I’ve also thought of this Moby-Dick class as one that could scale based on student need and ability. I envision this course not as being about Moby-Dick, but a course about the connections and knowledge that students create through research and writing. To that end I’ve given thought to the texts I could use. There is of course the excellent Norton Critical Edition of Moby-Dick with a great deal of illustrations and contextual materials. The California Press edition of Moby-Dick is also another choice with its wonderful illustrations. Lastly, there is the option of the abridged (gasp) and illustrated edition of Moby-Dick from Spinner Publications. You can see rather large sample of the Spinner Moby-Dick here. The Spinner Moby-Dick is filled with wonderful primary images, maps, and documents. It isn’t clear from the sample pdf, but these are high quality archival images in color. It is a beautiful text.

I want to create a course that allows students to make their own connections and to explore their ideas based on their own interests. Moby-Dick is a hard text, but I think the way I’m conceiving of this provides students a safe location for the hard and rewarding work of self-discovery and the creation of knowledge through writing and research.

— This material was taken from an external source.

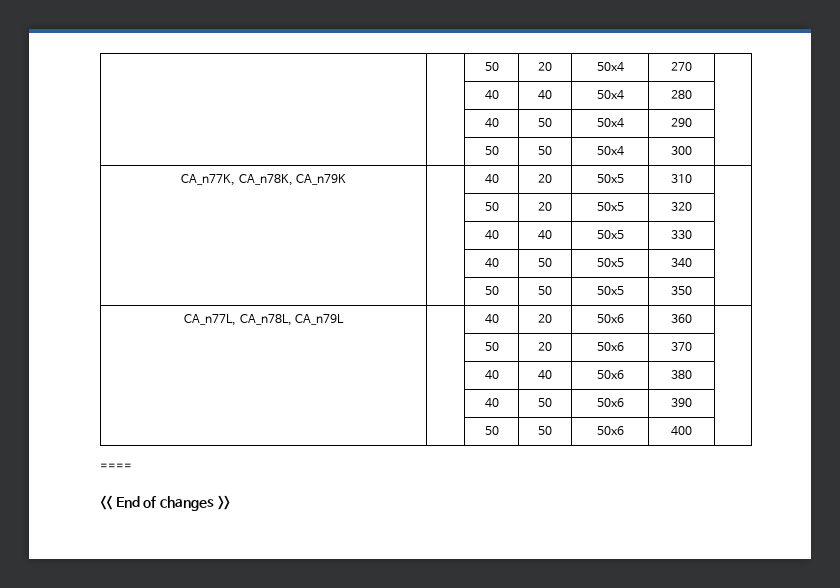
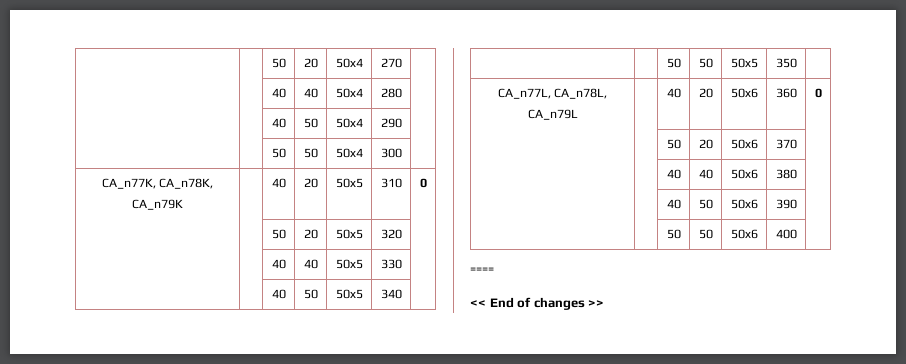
- CA_n77K, CA_n78K, CA_n79K | | 40 | 20 | 50x5 | 310 |
+ CA_n77K, CA_n78K, CA_n79K | | 40 | 20 | 50x5 | 310 | 0
- CA_n77L, CA_n78L, CA_n79L | | 40 | 20 | 50x6 | 360 |
+ CA_n77L, CA_n78L, CA_n79L | | 40 | 20 | 50x6 | 360 | 0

And we could all look forward to a field trip to see this:

Note: I have thought about various assignments for this course. Multisource argumentative essays would be one of the main sets of assignments. A creative multimodal assignment is another option. Lastly, I think a course like this would lend itself well to low stakes digital humanities projects that could be completed individually, as small groups, or as a class. Tools like for distant reading, like Voyant and Wordle, along would mapping tools, like Google Maps, would be just a few things to consider.